* Exercise directions *
Apart from any images, the entries are to be output exactly.

* Data *
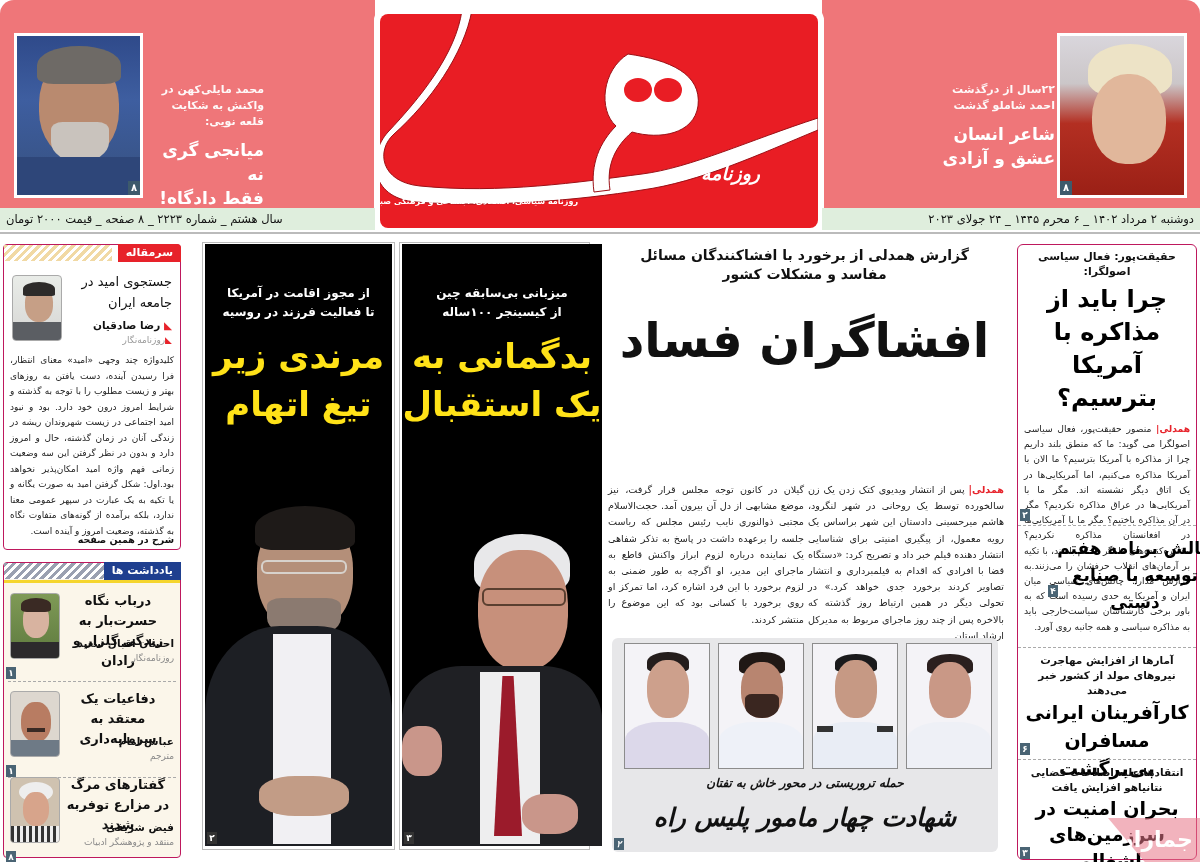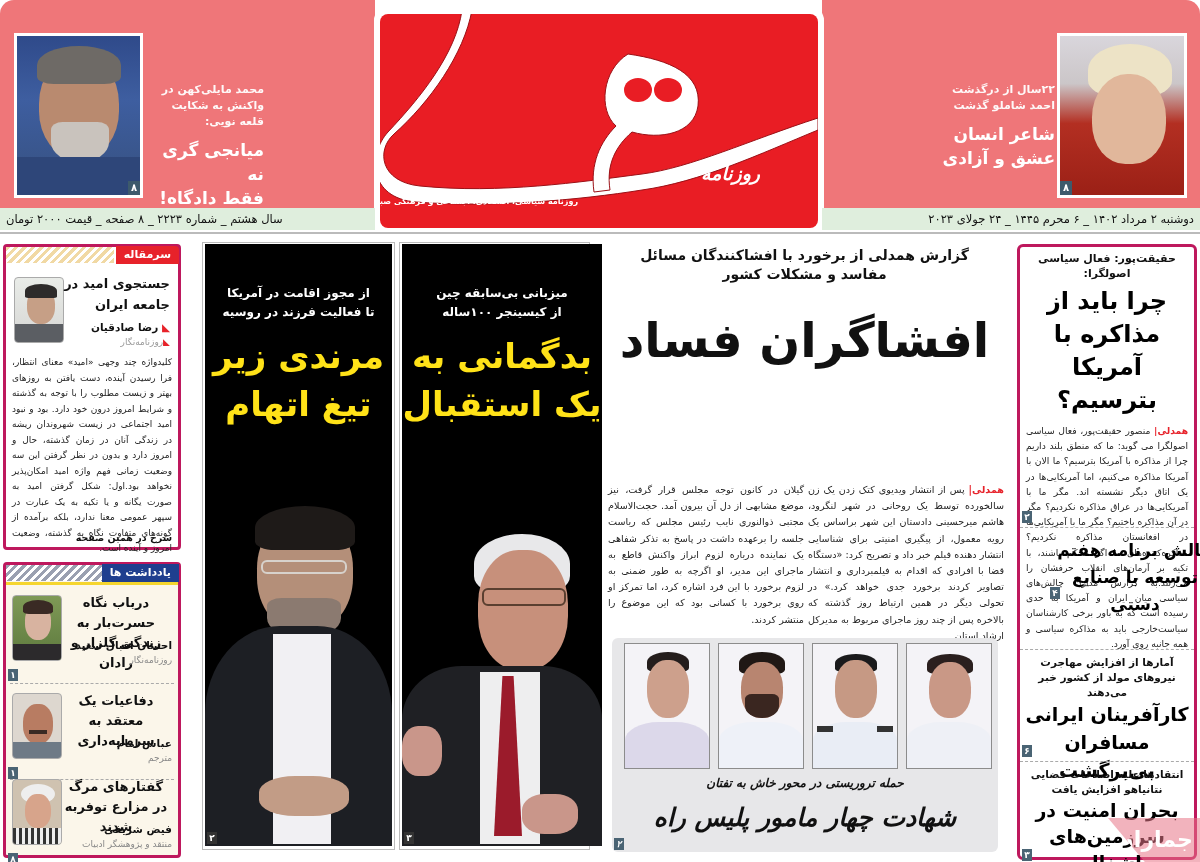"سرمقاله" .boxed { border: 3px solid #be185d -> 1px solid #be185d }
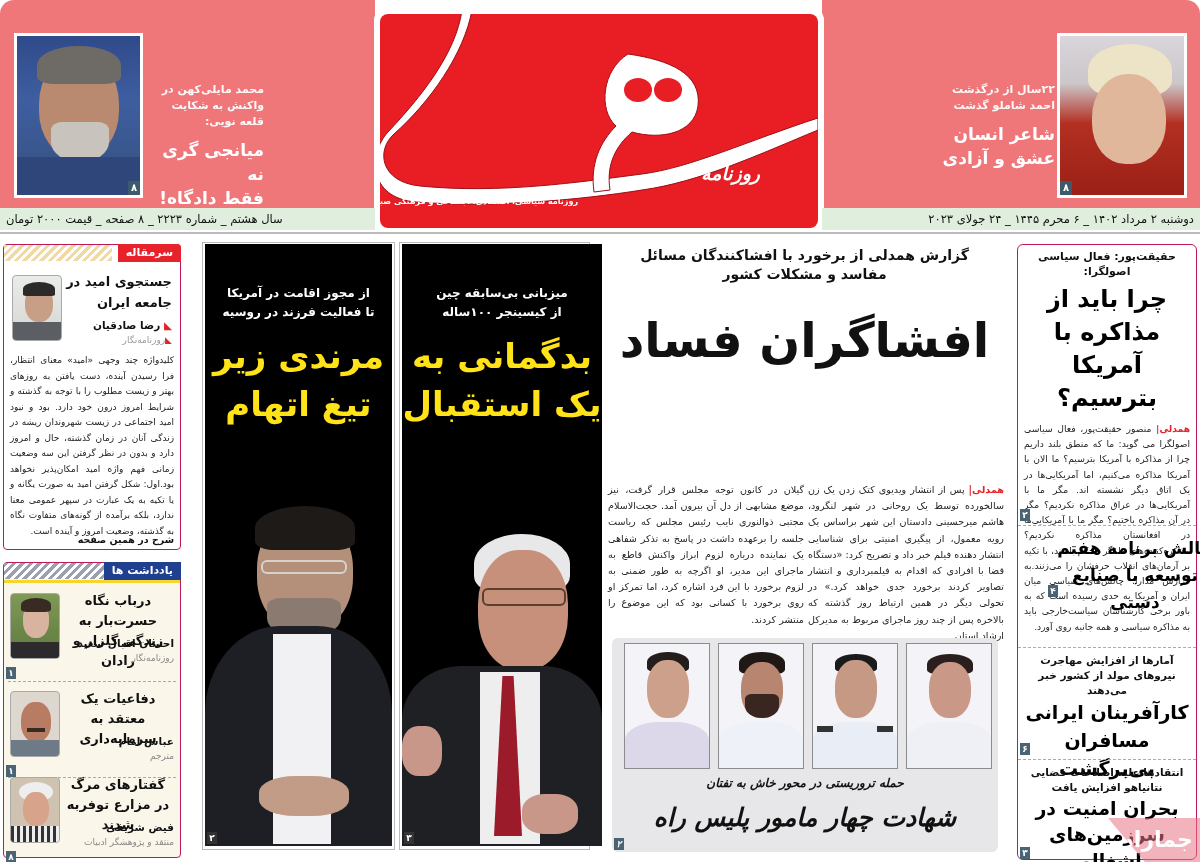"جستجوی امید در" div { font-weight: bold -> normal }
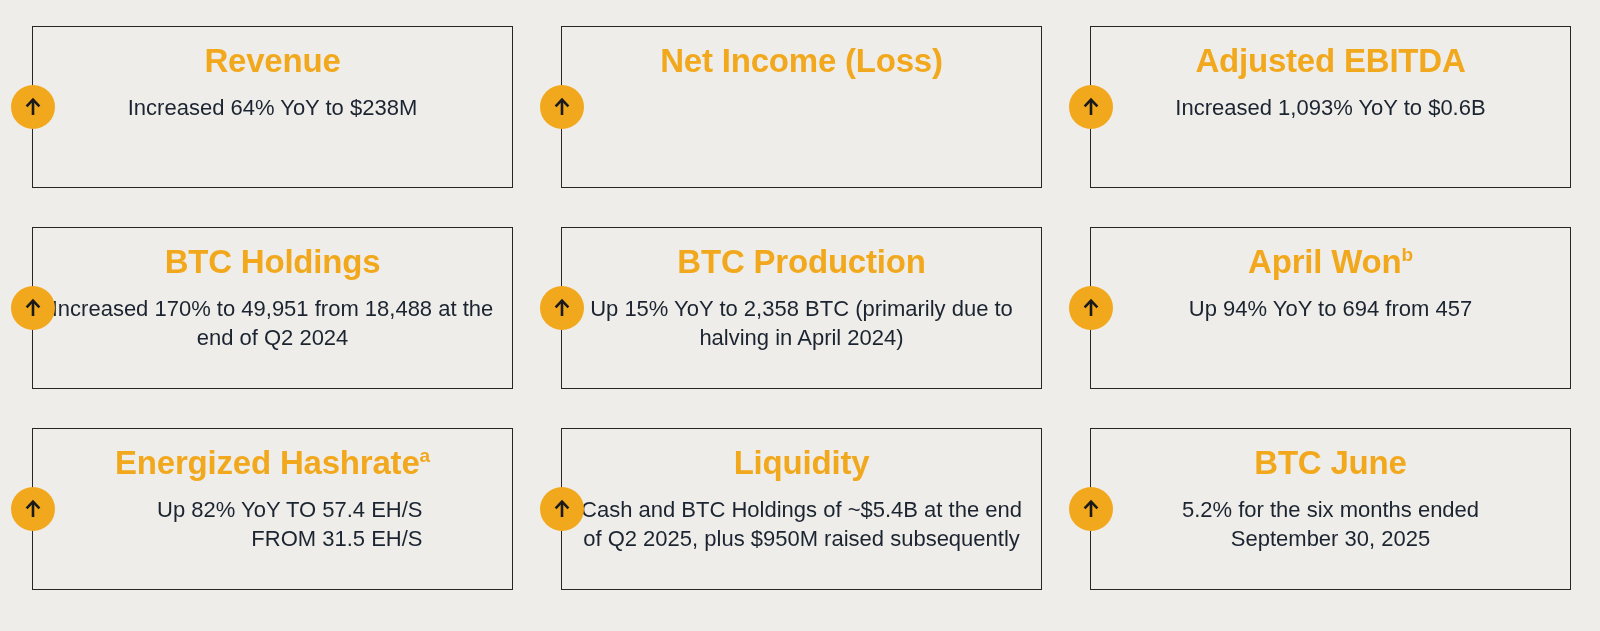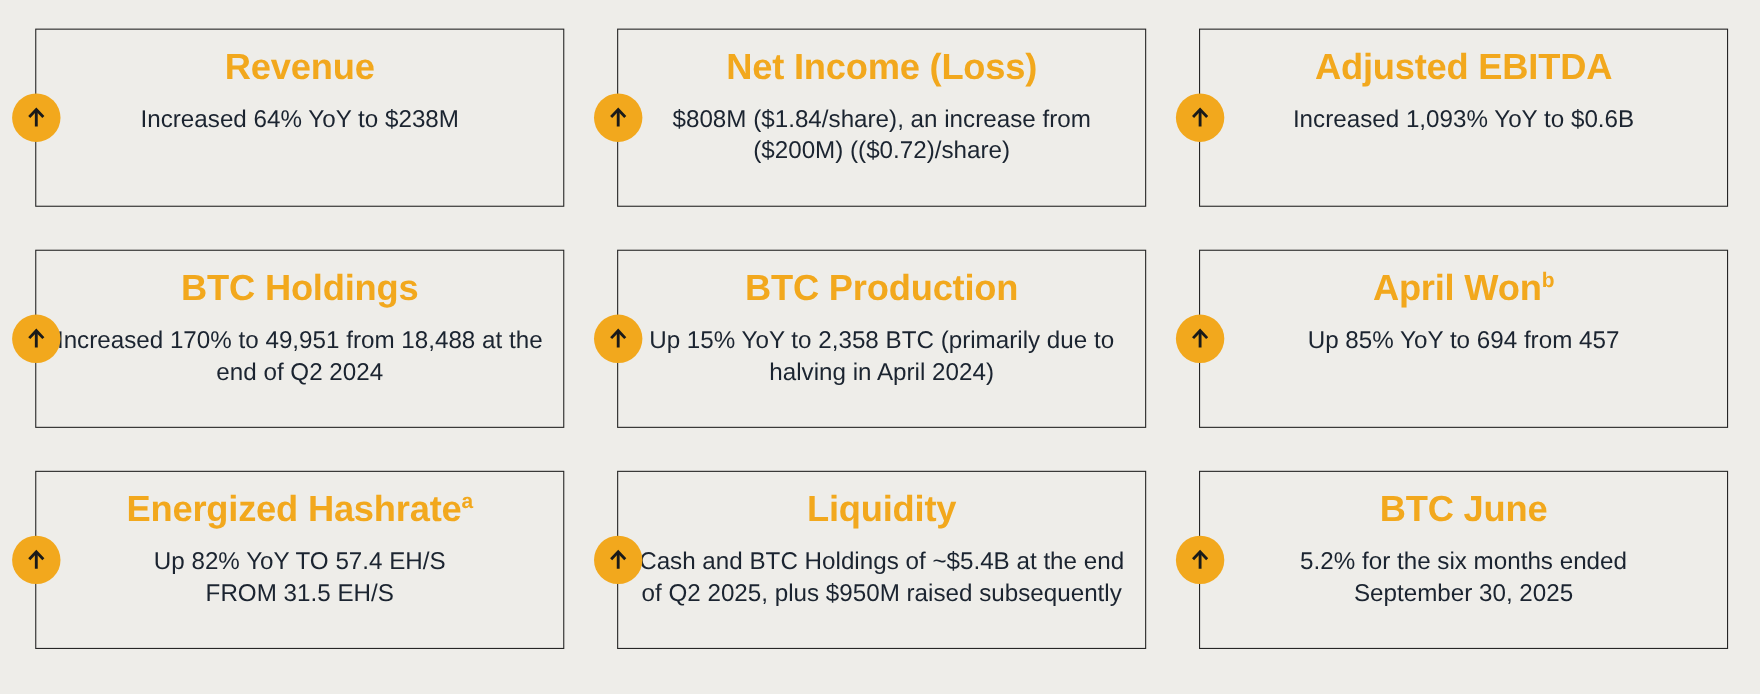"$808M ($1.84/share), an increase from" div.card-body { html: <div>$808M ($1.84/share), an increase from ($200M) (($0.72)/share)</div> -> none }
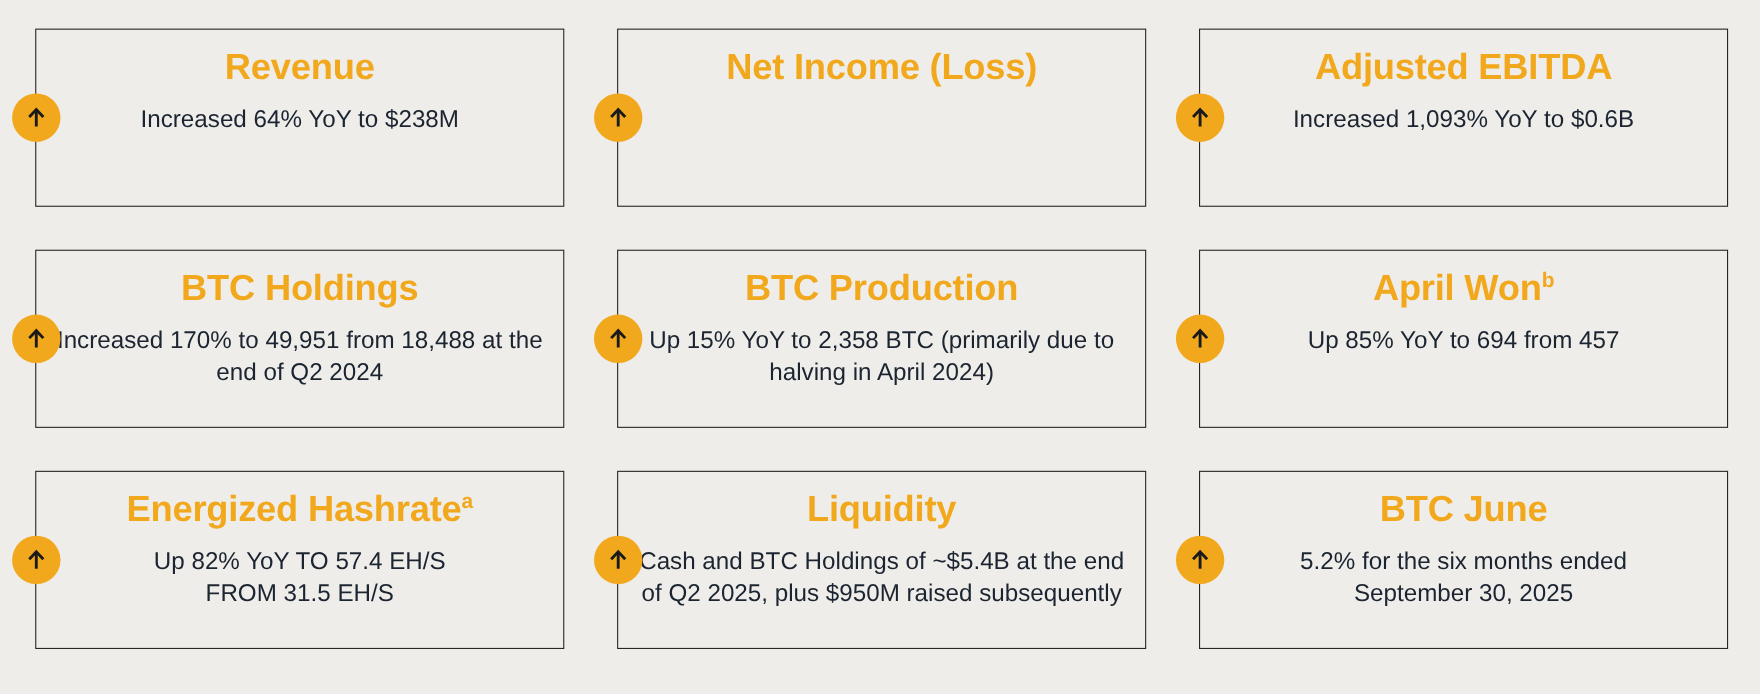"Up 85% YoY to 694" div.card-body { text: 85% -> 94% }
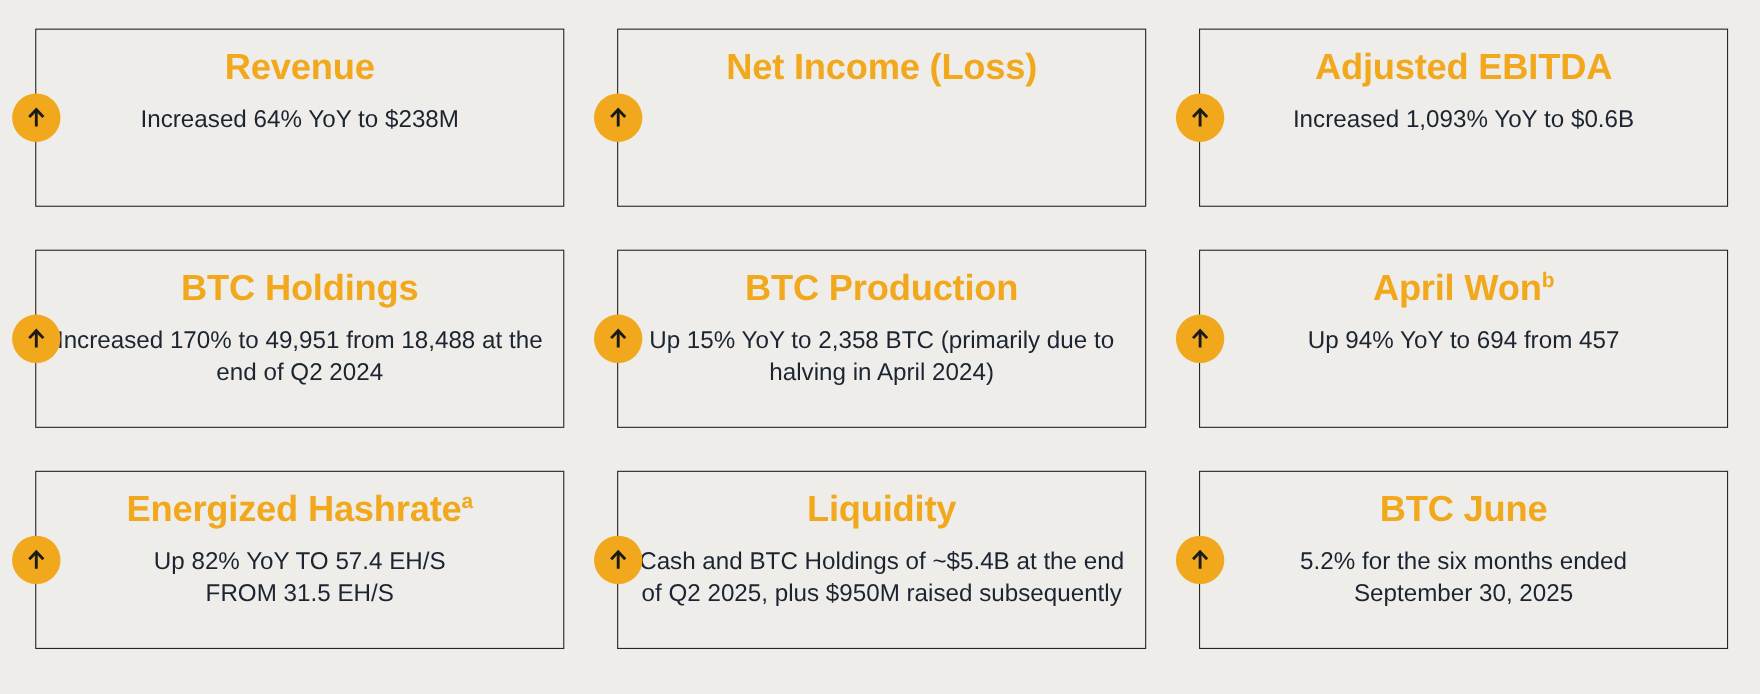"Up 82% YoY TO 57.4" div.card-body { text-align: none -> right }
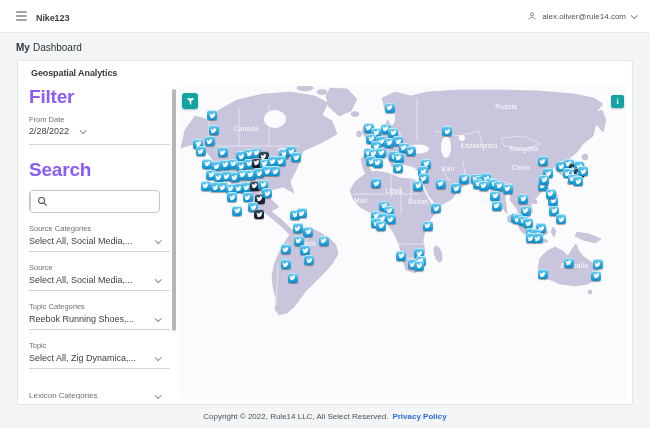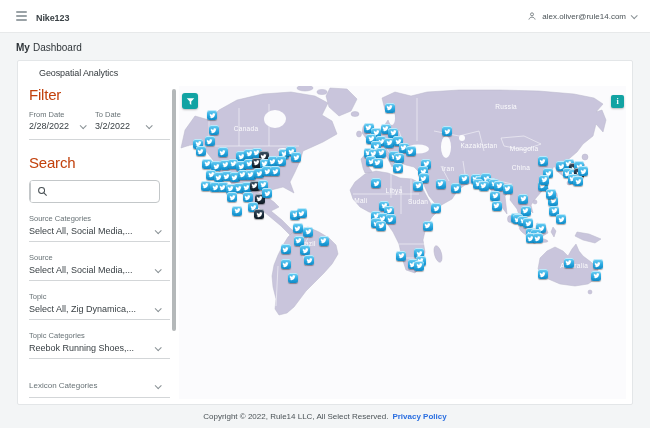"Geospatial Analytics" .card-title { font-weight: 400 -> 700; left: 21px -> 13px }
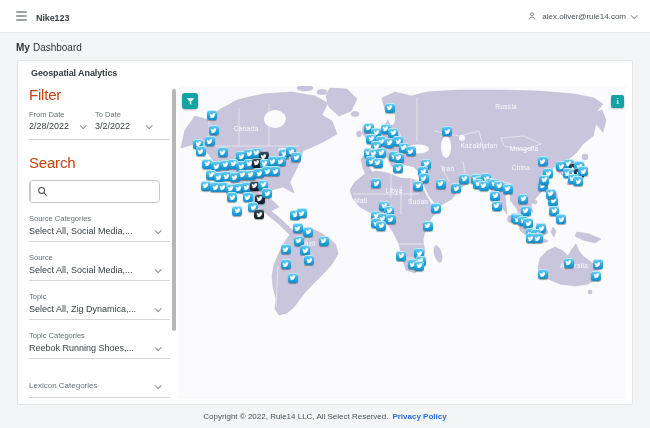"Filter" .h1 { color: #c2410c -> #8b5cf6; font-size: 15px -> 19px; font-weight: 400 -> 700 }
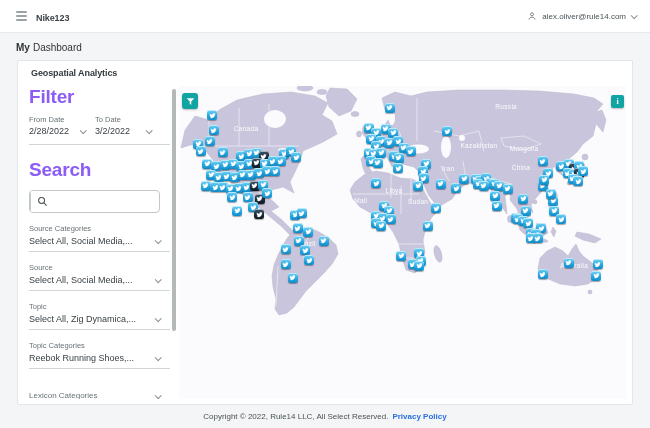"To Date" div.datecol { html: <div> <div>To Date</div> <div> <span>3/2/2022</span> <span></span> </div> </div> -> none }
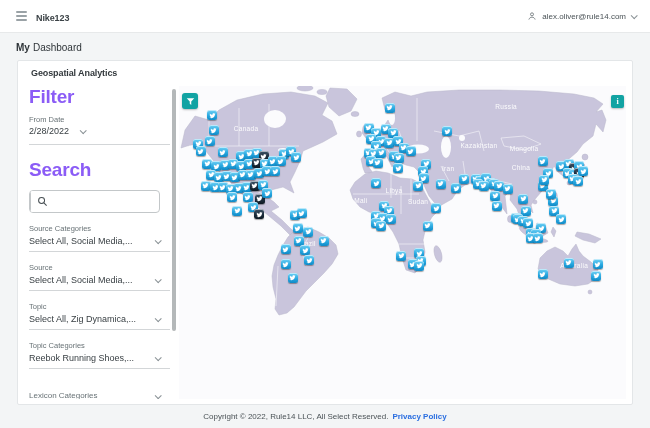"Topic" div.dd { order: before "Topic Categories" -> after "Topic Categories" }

* Answer section *
"سرمقاله" .boxed { border: 3px solid #be185d -> 1px solid #be185d }
"جستجوی امید در" div { font-weight: bold -> normal }
"$808M ($1.84/share), an increase from" div.card-body { html: <div>$808M ($1.84/share), an increase from ($200M) (($0.72)/share)</div> -> none }
"Up 85% YoY to 694" div.card-body { text: 85% -> 94% }
"Up 82% YoY TO 57.4" div.card-body { text-align: none -> right }
"Geospatial Analytics" .card-title { font-weight: 400 -> 700; left: 21px -> 13px }
"Filter" .h1 { color: #c2410c -> #8b5cf6; font-size: 15px -> 19px; font-weight: 400 -> 700 }
"To Date" div.datecol { html: <div> <div>To Date</div> <div> <span>3/2/2022</span> <span></span> </div> </div> -> none }
"Topic" div.dd { order: before "Topic Categories" -> after "Topic Categories" }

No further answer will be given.